Task details: Isolate every line in the records below with "Your" in it.

Content revision data:
══════

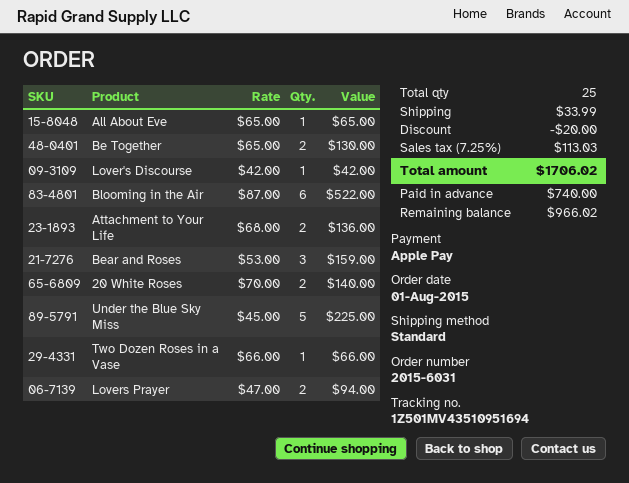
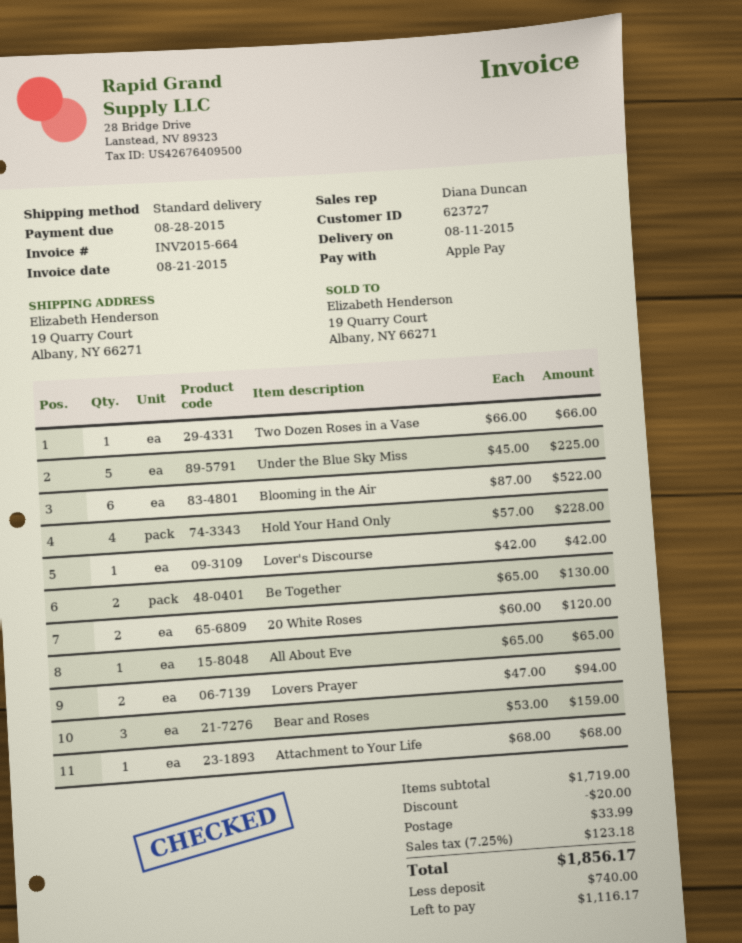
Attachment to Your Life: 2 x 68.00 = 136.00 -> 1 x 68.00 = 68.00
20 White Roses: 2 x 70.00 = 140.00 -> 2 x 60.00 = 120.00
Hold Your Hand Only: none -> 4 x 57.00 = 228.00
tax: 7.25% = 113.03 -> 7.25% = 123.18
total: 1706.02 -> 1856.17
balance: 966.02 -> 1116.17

══════

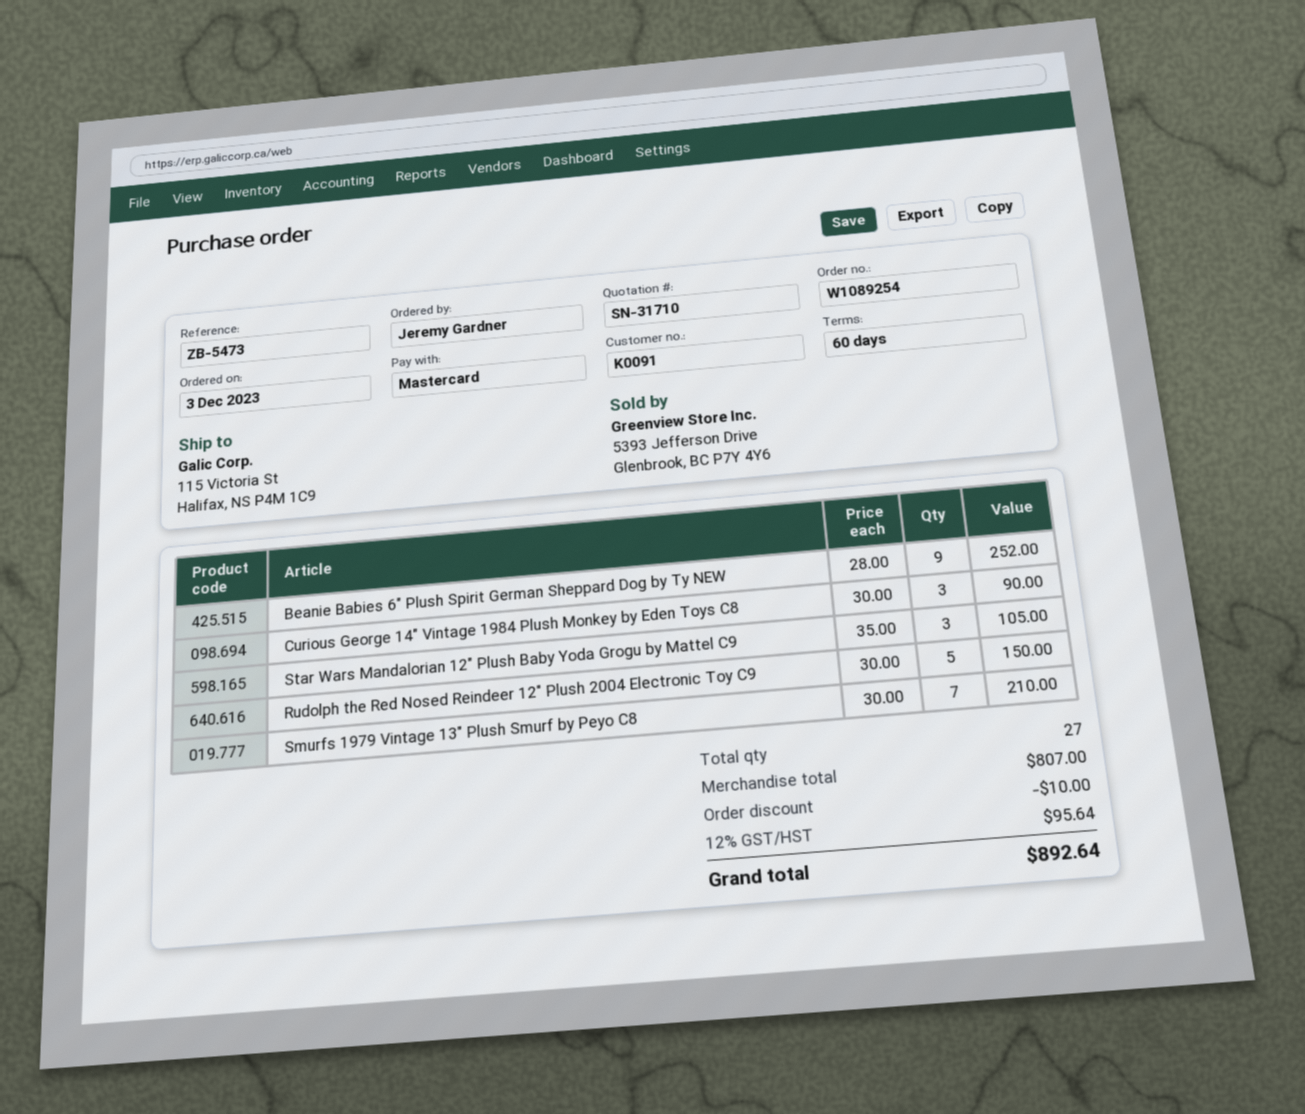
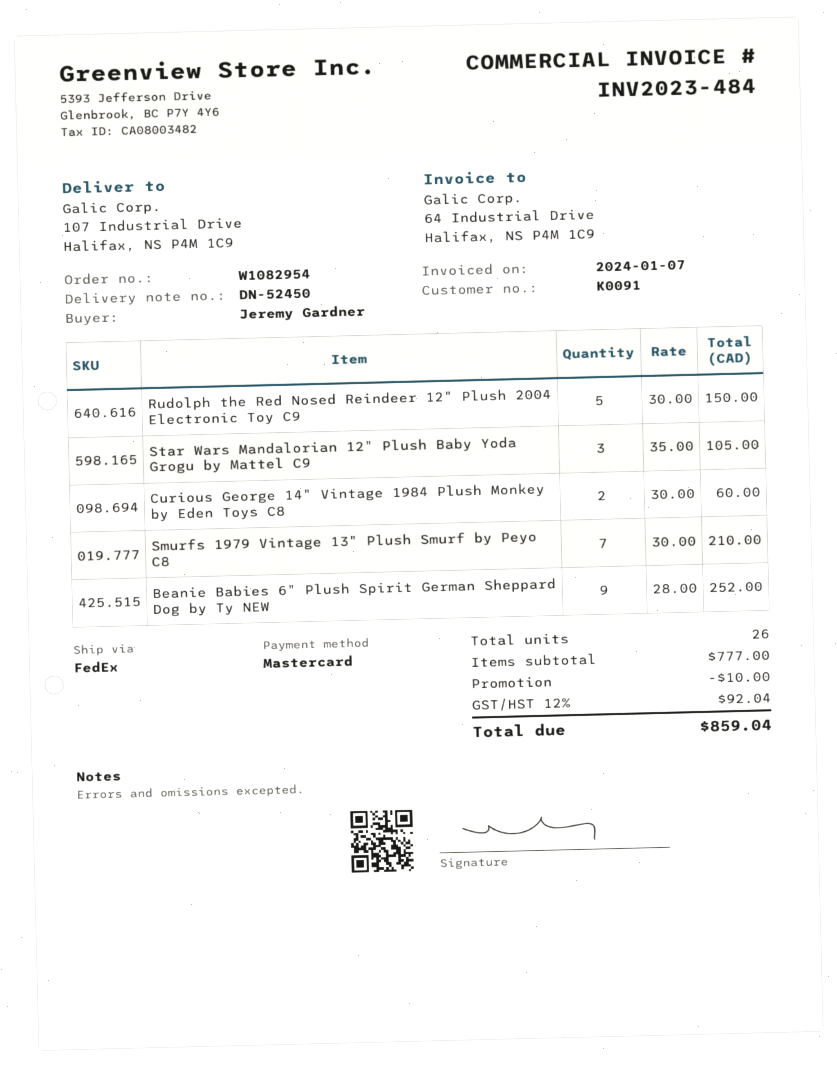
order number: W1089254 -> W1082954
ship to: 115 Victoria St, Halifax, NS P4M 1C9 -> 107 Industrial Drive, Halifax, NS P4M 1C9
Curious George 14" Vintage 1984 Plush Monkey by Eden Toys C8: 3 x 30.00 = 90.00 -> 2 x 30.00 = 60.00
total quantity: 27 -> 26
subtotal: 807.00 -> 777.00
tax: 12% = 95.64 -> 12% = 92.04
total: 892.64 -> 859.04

══════

Result below:
Attachment to Your Life: 2 x 68.00 = 136.00 -> 1 x 68.00 = 68.00
Hold Your Hand Only: none -> 4 x 57.00 = 228.00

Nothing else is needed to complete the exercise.